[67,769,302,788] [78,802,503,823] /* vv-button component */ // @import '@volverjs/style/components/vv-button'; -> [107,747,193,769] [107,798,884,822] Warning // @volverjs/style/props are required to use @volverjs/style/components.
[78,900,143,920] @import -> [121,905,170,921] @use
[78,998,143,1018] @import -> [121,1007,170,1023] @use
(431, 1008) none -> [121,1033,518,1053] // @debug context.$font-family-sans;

==

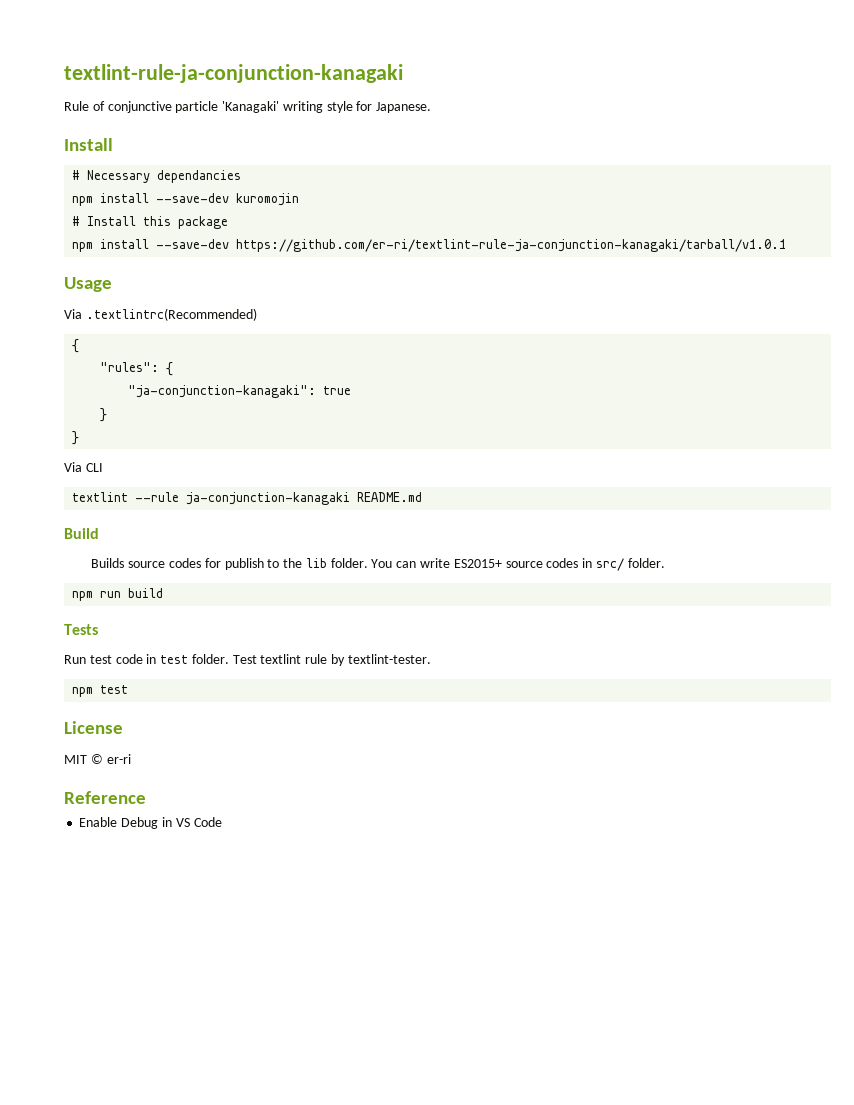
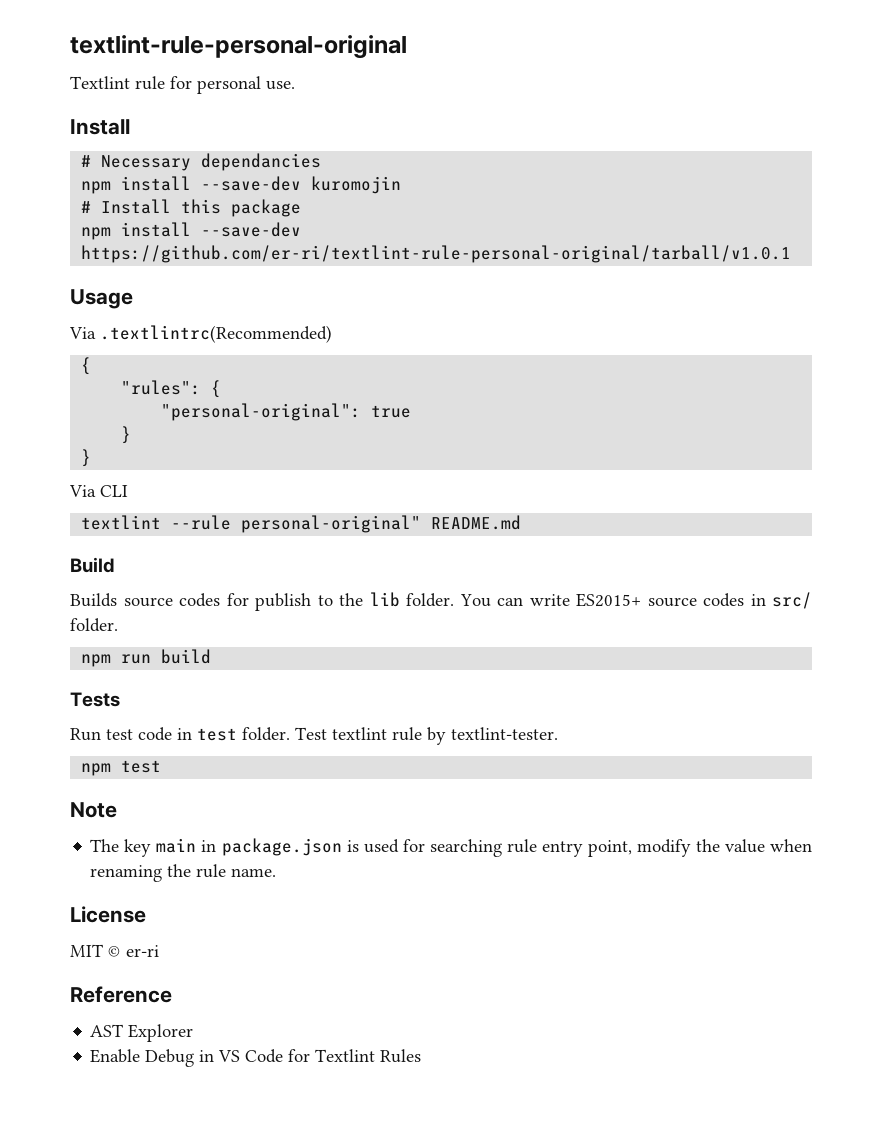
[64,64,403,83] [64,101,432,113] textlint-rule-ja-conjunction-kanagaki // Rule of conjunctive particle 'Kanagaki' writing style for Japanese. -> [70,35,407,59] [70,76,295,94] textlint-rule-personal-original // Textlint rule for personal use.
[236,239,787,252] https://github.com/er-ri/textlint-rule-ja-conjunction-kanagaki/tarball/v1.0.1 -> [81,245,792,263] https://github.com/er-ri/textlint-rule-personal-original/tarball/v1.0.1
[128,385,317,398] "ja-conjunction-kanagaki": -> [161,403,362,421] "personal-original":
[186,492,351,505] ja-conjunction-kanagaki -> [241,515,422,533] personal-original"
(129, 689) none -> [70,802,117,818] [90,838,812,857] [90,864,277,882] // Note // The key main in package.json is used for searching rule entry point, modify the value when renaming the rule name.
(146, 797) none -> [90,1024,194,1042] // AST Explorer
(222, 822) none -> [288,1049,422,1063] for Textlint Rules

> **PROBLEM TO SOLVE**: Would you copy out exactly the lines above that start at the one containing "(129, 689) none" and end at the one containing "(222, 822) none", inclusive?

> **ANSWER**:
(129, 689) none -> [70,802,117,818] [90,838,812,857] [90,864,277,882] // Note // The key main in package.json is used for searching rule entry point, modify the value when renaming the rule name.
(146, 797) none -> [90,1024,194,1042] // AST Explorer
(222, 822) none -> [288,1049,422,1063] for Textlint Rules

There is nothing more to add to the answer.